Siiret-Lefort, lui, réfléchissait :

« Me voilà chargé d’une affaire qui sera classée parmi les causes célèbres… »

Tout se préparait pour le cortège de Hugo. Chacun, avec un haut sentiment de soi-même, courait prendre le rang auquel il avait droit. Politiciens, académiciens, littérateurs, artistes de tous genres, industriels, commerçants, ouvriers apportaient leur vanité naïve pour contribuer à l’apothéose.

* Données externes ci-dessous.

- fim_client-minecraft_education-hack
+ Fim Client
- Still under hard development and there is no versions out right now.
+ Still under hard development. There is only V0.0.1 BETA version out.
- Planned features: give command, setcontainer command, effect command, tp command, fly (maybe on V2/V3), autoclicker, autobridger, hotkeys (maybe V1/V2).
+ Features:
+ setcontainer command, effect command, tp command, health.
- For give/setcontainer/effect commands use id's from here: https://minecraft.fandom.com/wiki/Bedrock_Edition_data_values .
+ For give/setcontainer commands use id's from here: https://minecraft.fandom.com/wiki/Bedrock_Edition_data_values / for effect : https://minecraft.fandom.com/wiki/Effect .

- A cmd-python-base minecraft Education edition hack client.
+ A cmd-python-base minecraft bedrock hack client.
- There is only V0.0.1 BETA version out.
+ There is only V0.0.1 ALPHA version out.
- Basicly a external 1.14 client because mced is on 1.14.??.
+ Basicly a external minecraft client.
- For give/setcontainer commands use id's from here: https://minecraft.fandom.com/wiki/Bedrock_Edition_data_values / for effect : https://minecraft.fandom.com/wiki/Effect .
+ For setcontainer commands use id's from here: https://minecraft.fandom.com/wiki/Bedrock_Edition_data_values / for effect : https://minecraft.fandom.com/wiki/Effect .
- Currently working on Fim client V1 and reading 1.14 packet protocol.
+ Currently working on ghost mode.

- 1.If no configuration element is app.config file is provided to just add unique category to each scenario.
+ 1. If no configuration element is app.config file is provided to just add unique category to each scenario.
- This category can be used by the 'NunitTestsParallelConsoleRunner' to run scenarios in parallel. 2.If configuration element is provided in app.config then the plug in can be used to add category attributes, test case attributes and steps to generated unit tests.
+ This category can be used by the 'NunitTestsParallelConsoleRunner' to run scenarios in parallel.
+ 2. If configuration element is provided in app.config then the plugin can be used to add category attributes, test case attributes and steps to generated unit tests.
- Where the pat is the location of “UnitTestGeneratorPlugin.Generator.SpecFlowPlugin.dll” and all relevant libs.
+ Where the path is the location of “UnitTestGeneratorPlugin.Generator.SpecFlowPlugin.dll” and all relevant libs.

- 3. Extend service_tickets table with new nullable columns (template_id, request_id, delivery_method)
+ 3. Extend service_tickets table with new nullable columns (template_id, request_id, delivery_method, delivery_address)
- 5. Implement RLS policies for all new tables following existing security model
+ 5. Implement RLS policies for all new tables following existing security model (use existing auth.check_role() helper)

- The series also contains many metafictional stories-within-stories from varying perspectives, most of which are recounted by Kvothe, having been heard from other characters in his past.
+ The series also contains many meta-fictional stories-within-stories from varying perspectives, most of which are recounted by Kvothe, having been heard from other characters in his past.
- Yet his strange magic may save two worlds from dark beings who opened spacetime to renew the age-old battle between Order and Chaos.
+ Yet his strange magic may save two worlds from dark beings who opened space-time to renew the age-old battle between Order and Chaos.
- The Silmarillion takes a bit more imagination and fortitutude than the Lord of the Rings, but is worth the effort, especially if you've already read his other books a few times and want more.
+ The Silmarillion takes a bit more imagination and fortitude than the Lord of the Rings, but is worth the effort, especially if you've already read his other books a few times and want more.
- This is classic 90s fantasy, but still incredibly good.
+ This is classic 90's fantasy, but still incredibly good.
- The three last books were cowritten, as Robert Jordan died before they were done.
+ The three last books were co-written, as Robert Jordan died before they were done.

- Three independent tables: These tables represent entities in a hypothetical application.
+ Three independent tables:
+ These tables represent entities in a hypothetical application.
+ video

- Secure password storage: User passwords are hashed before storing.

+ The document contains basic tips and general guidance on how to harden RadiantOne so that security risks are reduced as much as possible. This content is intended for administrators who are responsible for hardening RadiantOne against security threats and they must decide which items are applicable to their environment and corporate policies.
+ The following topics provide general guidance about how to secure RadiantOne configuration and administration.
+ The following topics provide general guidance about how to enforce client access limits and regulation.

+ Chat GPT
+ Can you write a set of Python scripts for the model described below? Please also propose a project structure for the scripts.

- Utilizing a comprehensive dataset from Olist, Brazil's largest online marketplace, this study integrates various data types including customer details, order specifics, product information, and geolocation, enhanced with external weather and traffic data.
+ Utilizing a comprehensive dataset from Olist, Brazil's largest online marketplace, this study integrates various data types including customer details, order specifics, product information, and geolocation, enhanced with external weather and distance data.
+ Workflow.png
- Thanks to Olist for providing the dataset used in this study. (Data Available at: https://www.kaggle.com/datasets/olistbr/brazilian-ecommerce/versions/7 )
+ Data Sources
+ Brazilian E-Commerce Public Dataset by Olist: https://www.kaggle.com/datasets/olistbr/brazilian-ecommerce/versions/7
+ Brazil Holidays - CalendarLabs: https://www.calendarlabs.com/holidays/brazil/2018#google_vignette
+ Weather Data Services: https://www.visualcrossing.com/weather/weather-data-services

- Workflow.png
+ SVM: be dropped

Des insignes corporatifs respectables et d’autres, un peu grotesques, affirmaient que tous les petits groupements d’intérêts ont pour raison commune et supérieure l’intérêt de la patrie. Cet immense désordre peu à peu s’organisa, manifesta la grande pensée du pays : « Il ne nous quitte pas ; il fera partie des réserves de la pensée française. Nous le conduisons dans le quartier des savants, des éducateurs, des jeunes gens. »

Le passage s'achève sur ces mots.